Approved by the FDA in 1989, spinal cord stimulation (SCS) has become a standard treatment for patients with chronic pain in their back and or limbs who have not found pain relief from other treatments. Many patients find that they can decrease or stop taking painkillers or other pain medications after undergoing spinal cord stimulation. Given these benefits, there has been ongoing investment and advances in spinal cord stimulation technology, and many individuals suffering from chronic pain find that neurostimulation positively impacts the quality of their lives.
How it works?
In spinal cord stimulation, soft, thin wires with electrical leads on their tips are placed through a needle in the back near to the spinal column. The leads are placed through a needle inserted in the back (no incision is required). A small incision is then made and a tiny, programmable generator is placed in the upper buttock or abdomen (under the skin) which emits electrical currents to the spinal column. Patient can stimulate electric stimulation with a remote controlled device according to his quality of pain relief.

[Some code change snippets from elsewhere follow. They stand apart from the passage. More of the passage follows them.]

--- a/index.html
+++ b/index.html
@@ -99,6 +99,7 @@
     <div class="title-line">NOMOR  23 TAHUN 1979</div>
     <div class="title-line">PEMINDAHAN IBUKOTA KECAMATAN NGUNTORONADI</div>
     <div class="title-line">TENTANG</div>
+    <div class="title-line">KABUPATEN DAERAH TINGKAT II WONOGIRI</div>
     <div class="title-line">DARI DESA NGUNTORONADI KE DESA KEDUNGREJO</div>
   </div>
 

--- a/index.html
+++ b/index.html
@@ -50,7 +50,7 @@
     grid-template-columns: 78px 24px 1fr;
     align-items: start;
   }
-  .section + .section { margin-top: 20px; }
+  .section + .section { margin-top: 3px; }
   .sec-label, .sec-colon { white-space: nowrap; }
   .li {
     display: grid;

Chronic Pain Treatable with Spinal Cord Stimulation
While spinal cord stimulation and peripheral nerve field stimulation can be used to treat chronic pain from multiple sources, they interfere with the transmission of pain signals to the brain, so the brain does not recognize (or has only limited recognition) of the pain. Sources of chronic pain that spinal cord stimulation may be used to treat include:
- Failed back surgery syndrome: chronic pain after one or more back or neck surgeries to fails to alleviate persistent low back pain, leg pain ( sciatica or lumbar radiculopathy) or arm pain (cervical radiculopathy).

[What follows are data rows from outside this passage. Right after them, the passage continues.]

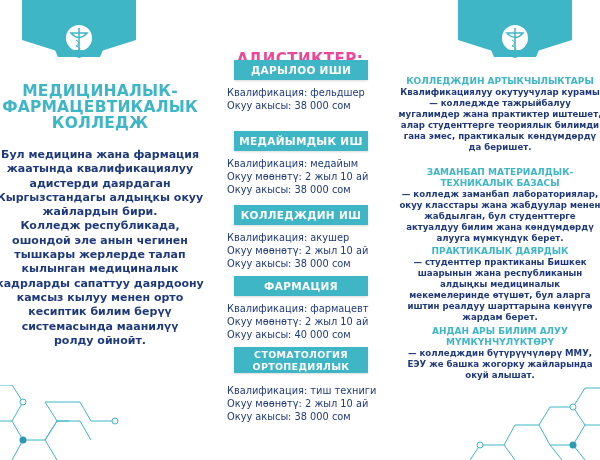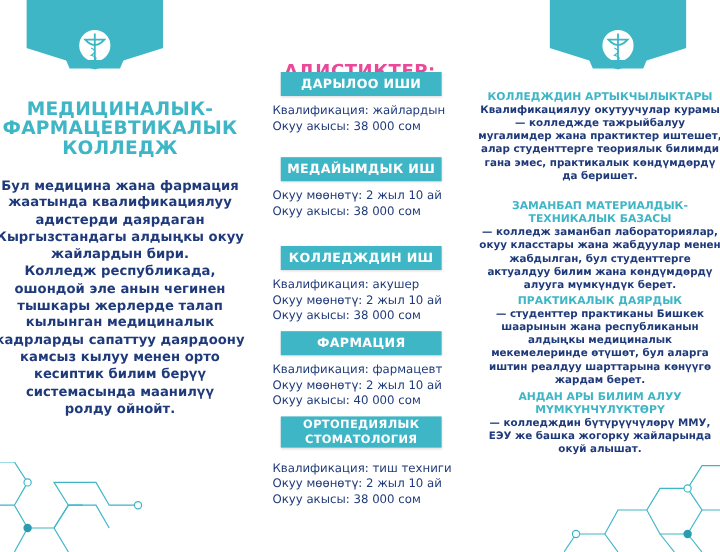--- a/index.html
+++ b/index.html
@@ -88,7 +88,7 @@
 
   <div class="pill" style="top:60px">ДАРЫЛОО ИШИ</div>
   <div class="spec-info" style="top:86px">
-    <div>Квалификация: жайлардын</div>
+    <div>Квалификация: фельдшер</div>
     <div>Окуу акысы: 38 000 сом</div>
   </div>
 

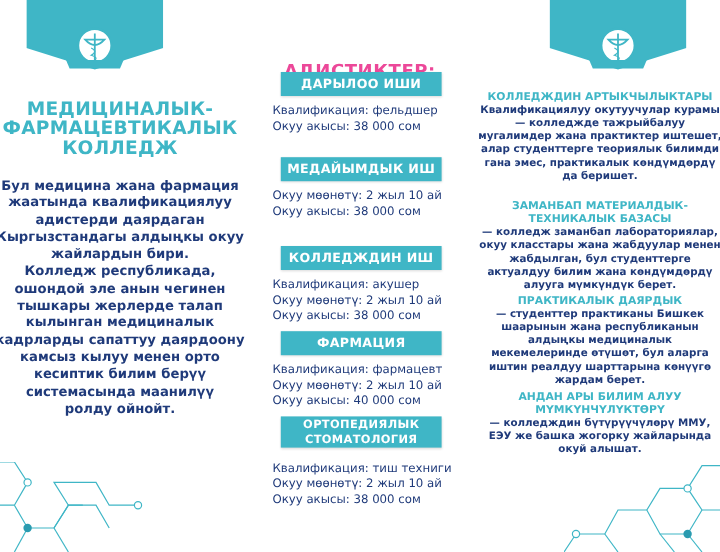--- a/index.html
+++ b/index.html
@@ -94,6 +94,7 @@
 
   <div class="pill" style="top:131px">МЕДАЙЫМДЫК ИШ</div>
   <div class="spec-info" style="top:157px">
+    <div>Квалификация: медайым</div>
     <div>Окуу мөөнөтү: 2 жыл 10 ай</div>
     <div>Окуу акысы: 38 000 сом</div>
   </div>

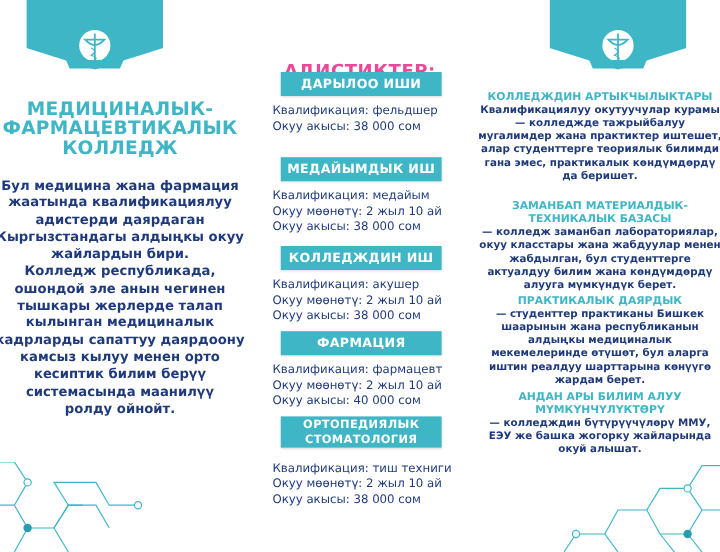--- a/index.html
+++ b/index.html
@@ -114,8 +114,8 @@
   </div>
 
   <div class="pill two" style="top:347px">
+    <div>СТОМАТОЛОГИЯ</div>
     <div>ОРТОПЕДИЯЛЫК</div>
-    <div>СТОМАТОЛОГИЯ</div>
   </div>
   <div class="spec-info" style="top:384px">
     <div>Квалификация: тиш техниги</div>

- Reflex sympathetic dystrophy (complex regional pain syndrome): a progressive disease of the nervous system in which patients feel constant burning pain.
- Causalgia: chronic pain with a burning sensation caused by peripheral nerve injury.
- Arachnoiditis: painful inflammation and scarring of the meninges (protective layers) of the spinal nerves
- Peripheral Neuropathy: a constant burning pain of the legs caused by the most distant nerves dying off
It is important to note that the degree of pain relief experienced from spinal cord stimulation or peripheral nerve stimulation varies from person to person. As pain changes or improves, stimulation can be adjusted as necessary.